BAB 50: MEMULAI

355 63 11
                                    

"Indah ya." ucap Langit terpancang pada senja.

Benteng itu, saat dialog singkat kala pertemuan Langit berplesir di jenggala pinus.

Benteng di tepian ditumbuhi gelagah tinggi. Terbelai angin dan jumlahnya banyak. Seperti di taman liar.

Duduk bersama di benteng bersama seseorang yang asing. Dia manis, bersurai sepunggung, terlibak angin sore menjelang magrib.

Seseorang, tentu bukan pria yang sedang dirundung kecewa dan mungkin saat ini orang itu berderai di kamar.

"Iya," suaranya lembut.

Kedua pipinya merona, gadis itu duduk di sisinya Langit. Berjuntai kaki di benteng, menghadap sunset di perbukitan.

Gunung gagah yang kita lihat saat ini sedang berselimut mega abu keputihan. Dan sisinya didampingi matahari yang tenggelam pelan.

Cahayanya hangat, hangat seperti air mandi yang sengaja dibikin oleh ibu untuk putrinya kala mandi agar tak dingin. Dibikin dari kucuran air sumur lalu dipanaskan dari panci besar dan dimasak di kompor oleh bunga api. Dan hangatnya bisa dikatakan seperti itu tak beda jauh.

"Kamu punya pacar?" pertanyaan tak sopan. Keluar dari mulut Langit.

Resti kikuk membalas semuanya olhe senyum tipis lalu mengalihkan pandangan ke arah sunset. Dia menunjuk.

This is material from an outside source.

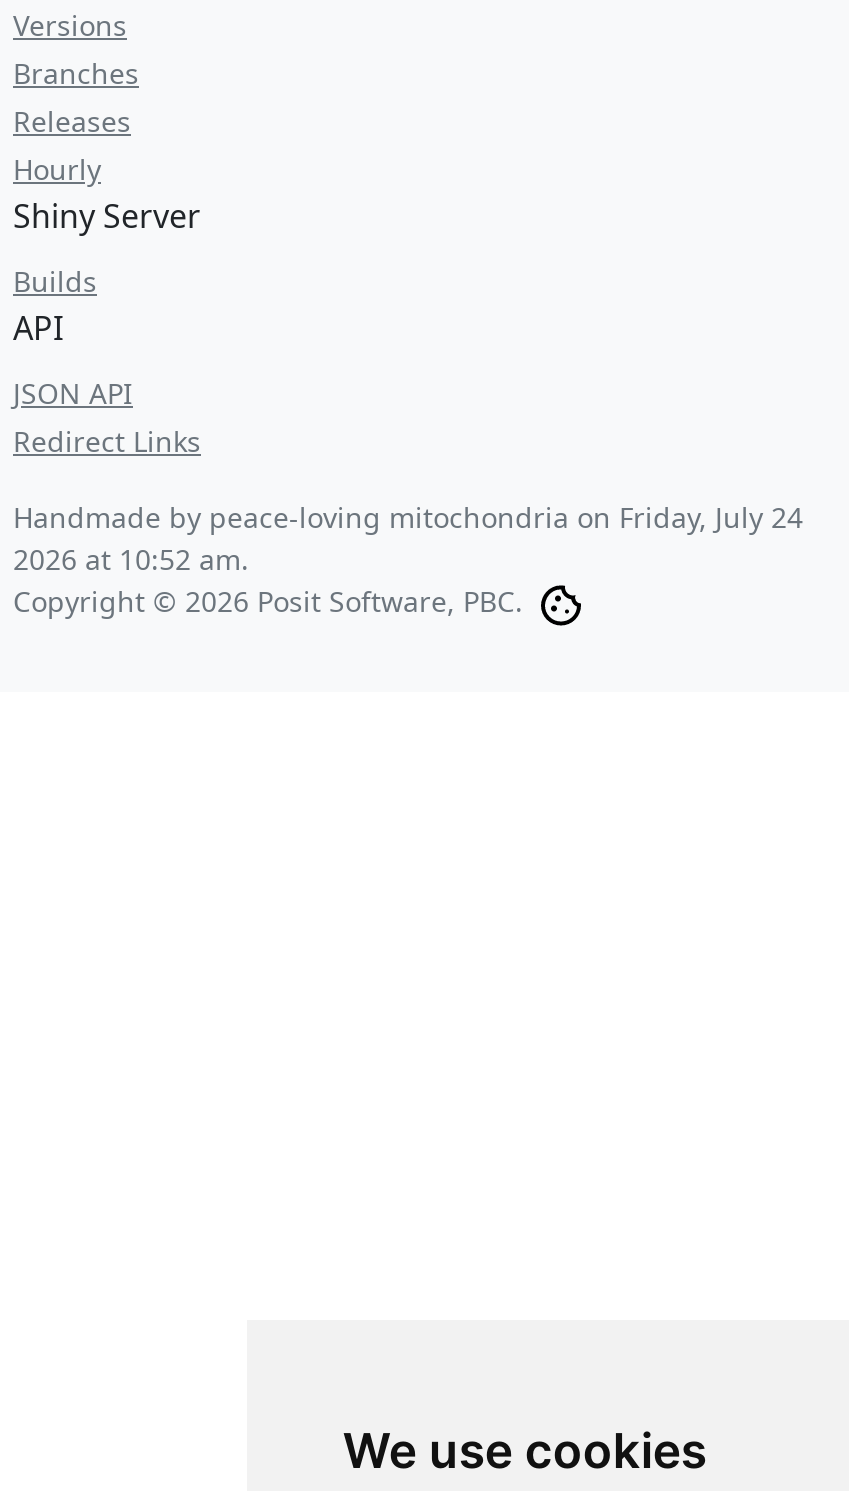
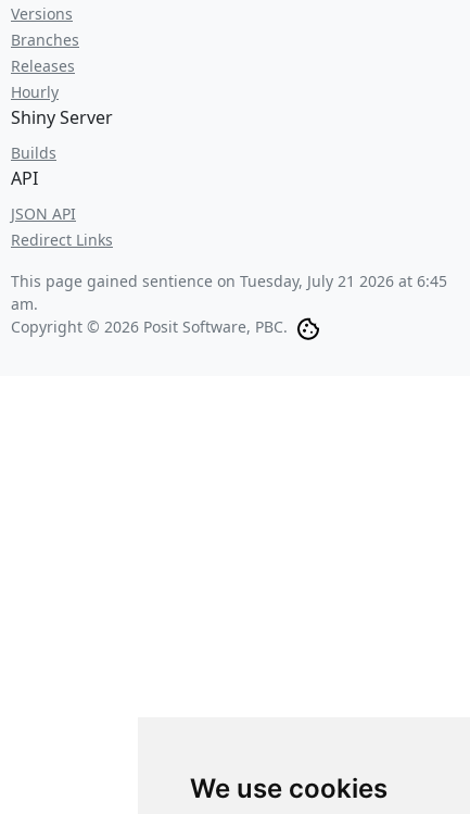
[13,498,803,578] Handmade by peace-loving mitochondria on Friday, July 24 | 2026 at 10:52 am. -> [11,271,447,314] This page gained sentience on Tuesday, July 21 2026 at 6:45 | am.

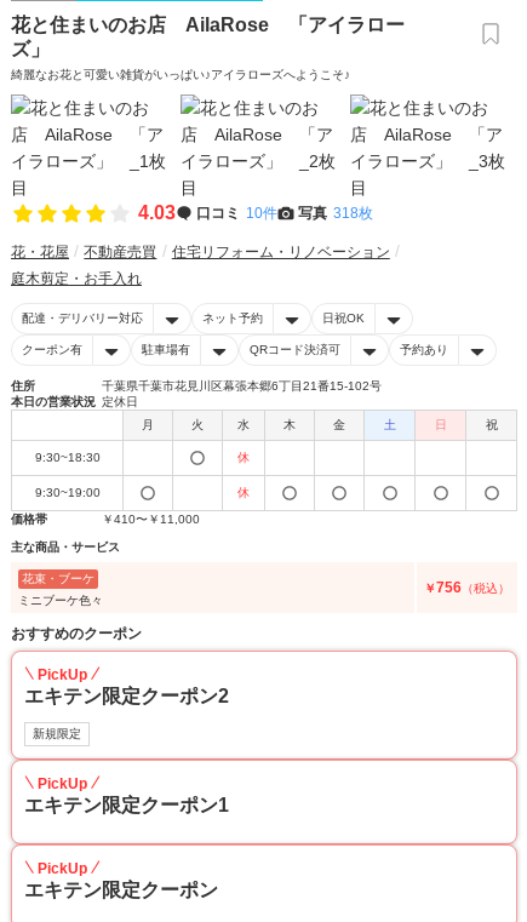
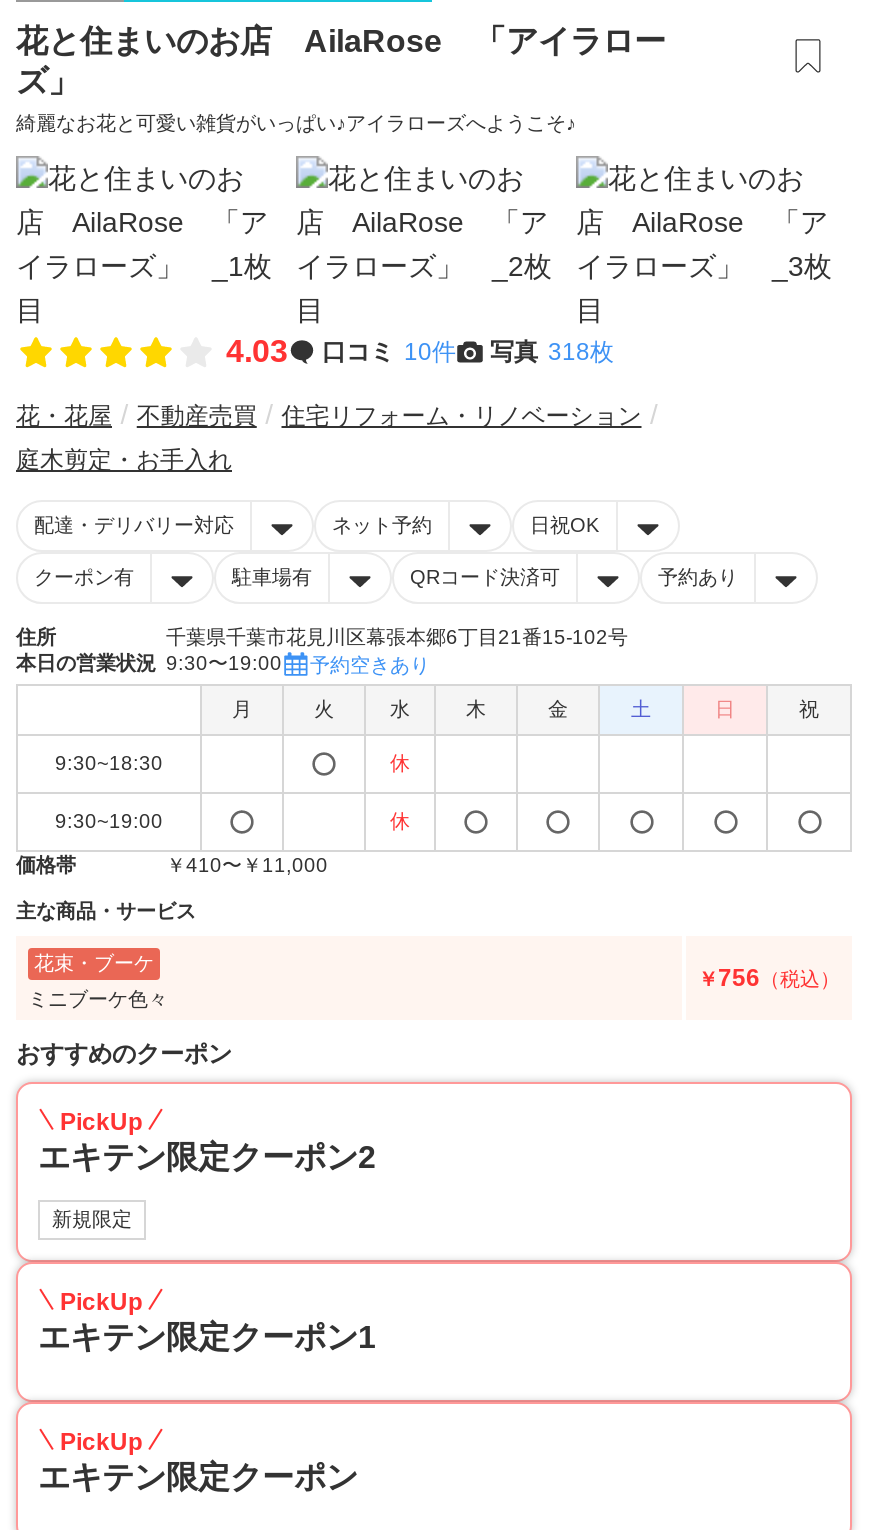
[11,395,138,408] 本日の営業状況 定休日 -> [16,652,430,675] 本日の営業状況 9:30〜19:00 | 予約空きあり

"Kita nikmati si raja itu. Dia meredup oleh bumi." ujar Resti demikian.

Langit menganguk.

"Selonjorkan!" titah Resti pada Langit.

Langit berselonjor kaki, menarik celananya setengah paha. Menunjukkan luka gores juga memar di lutut.

Resti melapnya penuh hati oleh kapas hingga bersih. Lekas diolesi antiseptik lalu ditutup bantalan kasa yang dirapat plester didua sisi.

Resti hati-hati mengobati luka itu. Tak pun Langit meringis manja. Langit memandang roman Resti yang mulus. Sesekali angin melibak tepi rambut di pelipis, menjuntai ke dahi, lalu Resti merapikannya oleh tangan.

Langit senyum tak melewatkan detik itu beberapa kali.

Resti merapatkan plester dan luka itu telah tertutup sempurna. Resti senyum lekas memandang Langit.

Keduanya berpandang.

"... ya?" Resti berkata pelan.

"Makasih," Langit pun begitu, pelan.

Ruangan sederhana. Lantainya semen. Tapi bersih tak ada debu yang menempel.

Langit duduk disisi Resti, duduk diatas tikar di ruang tengah.

Tayangan sinetron di TV tabung menampilkan adegan tokoh.

"Tah si itumah sok galak! (Nah, si dia itu suka galak!)" ribut ibu Resti menanggapi tayangan sinetron.

"Jadi baik, sih, tuhkan dimanfaatkan!" ayah Resti ikut mengomen.

Keduanya di depan menikmati tayangan itu seakan ingin lebih puas, sementara Langit dan Resti di belakang. Duduk menyandar ke dinding bilik.

Camilan manis bernama sale, camilan pisang diiris sedang lalu dijemur dan digoreng, setelah itu ditaburi gula atau dicelup adonan terigu cair, digoreng renyah dan rasanya manis.

Dua toples dan isinya itu. Pisang dua tandan. Pisang tanduk warnanya kuning dan ditaruh di piring warna putih.

Resti menikmati sale itu sembari ikut komen soal sinetron dibuat gemas.